On Murder and Being an Intellectual



Are they related? Are you kidding? Somehow I think they are. It started the other day when I was discussing with a colleague about a very smart scientist we know who has got into booga booga and how ‘we live in a parallel universe but don’t really know it”…blah blah. I was going to send him a piece that I wrote about booga booga, and then decided against it as a useless, vain attempt. He couldn’t hear it. Then I thought about the guy in Norway who killed 60 people in a murderous rampage. Nothing could have reasoned him out of it. Neither my killer or my intellectual could be reached. They were locked into an idea that was unshakeable. The left brain was being crowded out by massive right brain input.

Well, you might say, the Norwegian surely knew right from wrong so he was clearly sane. I mean he could decide on what guns to use and what ammo; what ferries to ride and made a whole series of “rational” decisions. Yet he killed at random. He wasn’t mad at anyone; he was just plain angry and had no specific target. He could not be reached; he was living in a brain that had no contact with his feelings, that absorbed a mountain of rage but could not connect. It was disconnection, dissociation, abstracted and alienated from one’s true self. He was being driven and importuned by his deeper and mostly right brain; beyond his control.

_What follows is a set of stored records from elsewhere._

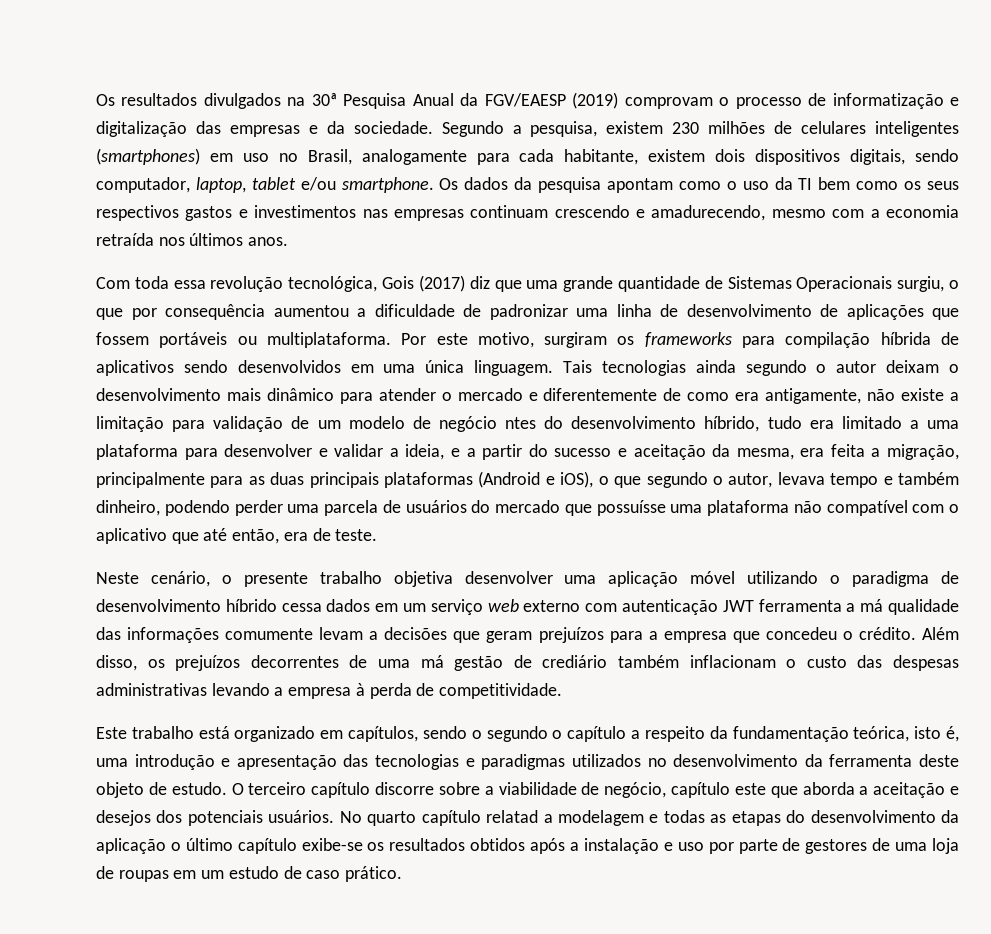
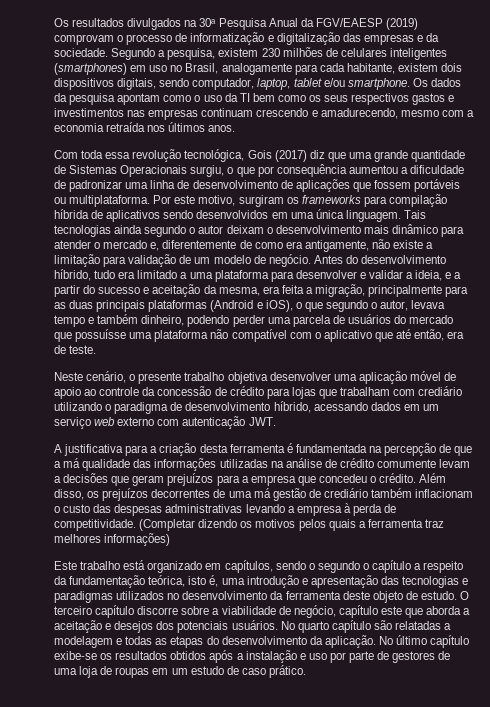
- Tais tecnologias ainda segundo o autor deixam o desenvolvimento mais dinâmico para atender o mercado e diferentemente de como era antigamente, não existe a limitação para validação de um modelo de negócio ntes do desenvolvimento híbrido, tudo era limitado a uma plataforma para desenvolver e validar a ideia, e a partir do sucesso e aceitação da mesma, era feita a migração, principalmente para as duas principais plataformas (Android e iOS), o que segundo o autor, levava tempo e também dinheiro, podendo perder uma parcela de usuários do mercado que possuísse uma plataforma não compatível com o aplicativo que até então, era de teste.
+ Tais tecnologias ainda segundo o autor deixam o desenvolvimento mais dinâmico para atender o mercado e, diferentemente de como era antigamente, não existe a limitação para validação de um modelo de negócio. Antes do desenvolvimento híbrido, tudo era limitado a uma plataforma para desenvolver e validar a ideia, e a partir do sucesso e aceitação da mesma, era feita a migração, principalmente para as duas principais plataformas (Android e iOS), o que segundo o autor, levava tempo e também dinheiro, podendo perder uma parcela de usuários do mercado que possuísse uma plataforma não compatível com o aplicativo que até então, era de teste.
- Neste cenário, o presente trabalho objetiva desenvolver uma aplicação móvel utilizando o paradigma de desenvolvimento híbrido cessa dados em um serviço web externo com autenticação JWT ferramenta a má qualidade das informações comumente levam a decisões que geram prejuízos para a empresa que concedeu o crédito.
+ Neste cenário, o presente trabalho objetiva desenvolver uma aplicação móvel de apoio ao controle da concessão de crédito para lojas que trabalham com crediário utilizando o paradigma de desenvolvimento híbrido, acessando dados em um serviço web externo com autenticação JWT.
+ A justificativa para a criação desta ferramenta é fundamentada na percepção de que a má qualidade das informações utilizadas na análise de crédito comumente levam a decisões que geram prejuízos para a empresa que concedeu o crédito.
+ (Completar dizendo os motivos pelos quais a ferramenta traz melhores informações)
- No quarto capítulo relatad a modelagem e todas as etapas do desenvolvimento da aplicação o último capítulo exibe-se os resultados obtidos após a instalação e uso por parte de gestores de uma loja de roupas em um estudo de caso prático.
+ No quarto capítulo são relatadas a modelagem e todas as etapas do desenvolvimento da aplicação. No último capítulo exibe-se os resultados obtidos após a instalação e uso por parte de gestores de uma loja de roupas em um estudo de caso prático.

Isn’t that a bit similar to the intellectual who wallows in delusions and booga booga thinking? And he cannot be reached or have his mind changed? Both are victims of a deep and right sided brain that cannot connect. Both have rationales for their behavior and beliefs. These were not beliefs that one can be reasoned with; they had a force that first stops at a way station where complex and paranoid belief systems operate in the left brain, and then if the imprinted force is strong enough, carries the person into more complex bizarre behavior. And the point is that these strange beliefs live alongside perfectly rational thought systems, sometimes precise scientific beliefs. I attended a scientific meeting where one of the presenters said to me on the side. “I know you are from the hidden side of Atlantis. “ He wasn’t kidding, yet his presentation was unassailable. Clearly, there is a part of the intellect internally focused, that bends to right brain pressure, and another part that sees outside very well; the alienated self.

So what is the difference? Insane and not insane? If both harbor serious delusions, false ideas and irrational beliefs is there a real difference? One has thoughts out of control, and other has behavior out of control. We might say that there is enough cortical control left to understand that something may be irrational. Some chance to be reasoned with. With the Norwegian there was no functional cortex available; it was all submerged by pain. Pain became his total reality. Nothing to say, “I am overwhelmed by pain.” People had to die; his whole past flooded in at once leaving him no chance. It’s a bit fanciful what I am writing but it is food for thought.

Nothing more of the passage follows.